→ Exercise description
Exactly the lines starting at the line containing "cart you go to a checkout form." and ending at the line containing "- Before sending" are to be written out from the listing below, both included.

*** Opening of Given data ***

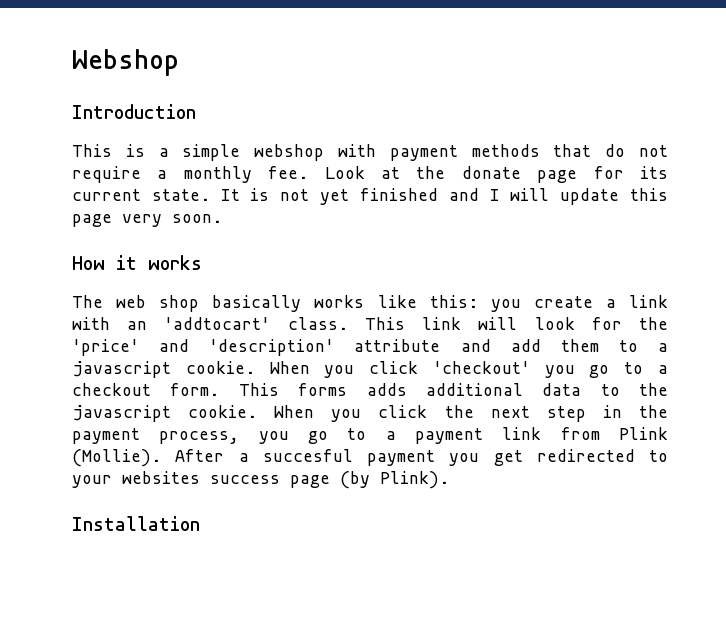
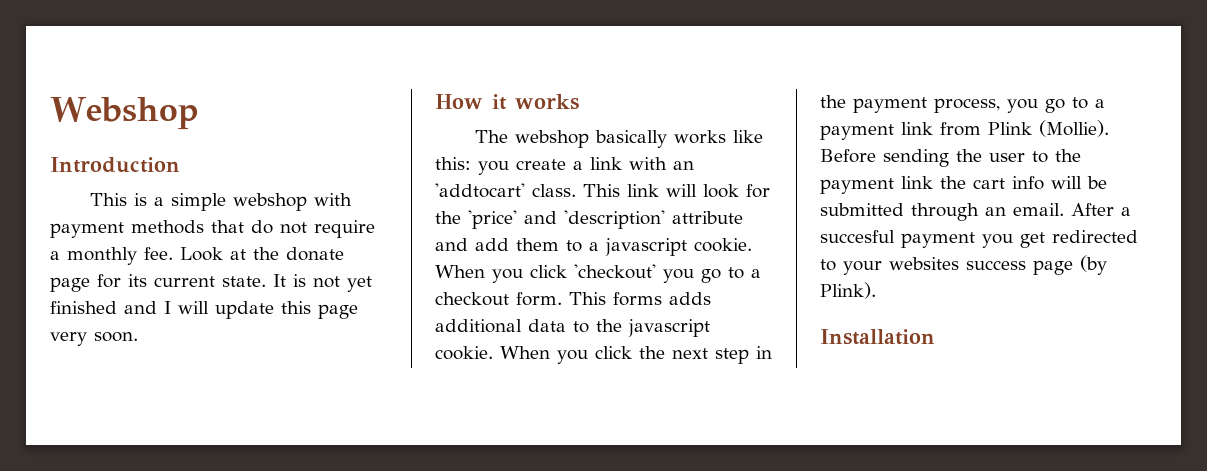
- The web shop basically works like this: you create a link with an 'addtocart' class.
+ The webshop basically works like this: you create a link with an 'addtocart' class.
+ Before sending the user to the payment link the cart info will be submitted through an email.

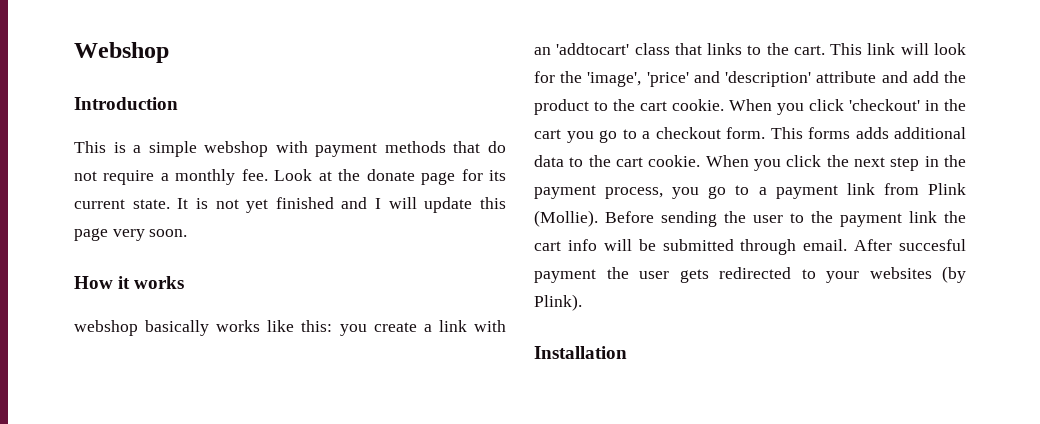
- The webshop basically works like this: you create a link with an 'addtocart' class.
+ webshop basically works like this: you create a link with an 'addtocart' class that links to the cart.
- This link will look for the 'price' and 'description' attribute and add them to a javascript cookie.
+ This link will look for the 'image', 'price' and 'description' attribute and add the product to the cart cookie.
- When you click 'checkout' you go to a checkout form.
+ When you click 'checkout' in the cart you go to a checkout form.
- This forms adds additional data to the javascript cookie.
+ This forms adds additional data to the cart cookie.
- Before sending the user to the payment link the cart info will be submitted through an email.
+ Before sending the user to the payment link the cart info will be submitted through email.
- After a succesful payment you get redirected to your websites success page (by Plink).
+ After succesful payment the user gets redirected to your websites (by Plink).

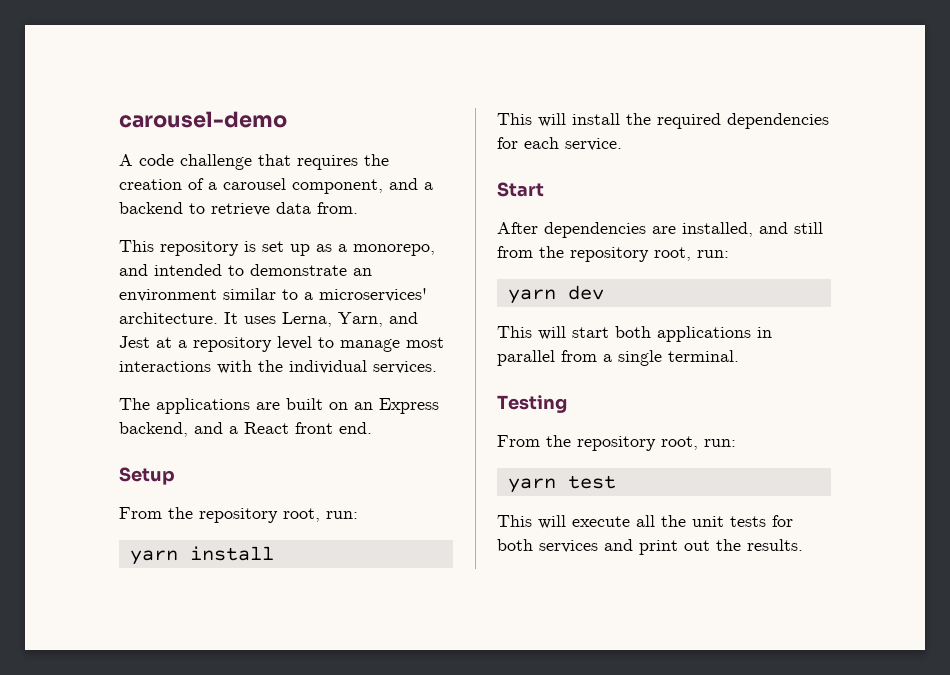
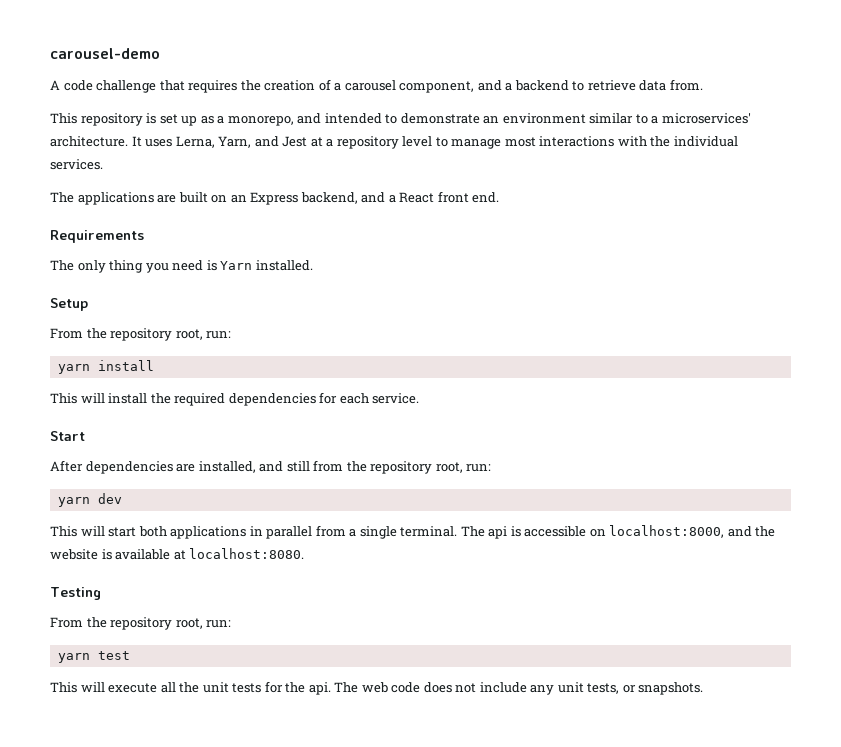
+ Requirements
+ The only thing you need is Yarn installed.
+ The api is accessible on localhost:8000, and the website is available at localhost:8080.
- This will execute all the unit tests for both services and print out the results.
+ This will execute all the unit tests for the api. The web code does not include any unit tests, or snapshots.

*** Close of Given data ***

→ Written answer
+ When you click 'checkout' in the cart you go to a checkout form.
- This forms adds additional data to the javascript cookie.
+ This forms adds additional data to the cart cookie.
- Before sending the user to the payment link the cart info will be submitted through an email.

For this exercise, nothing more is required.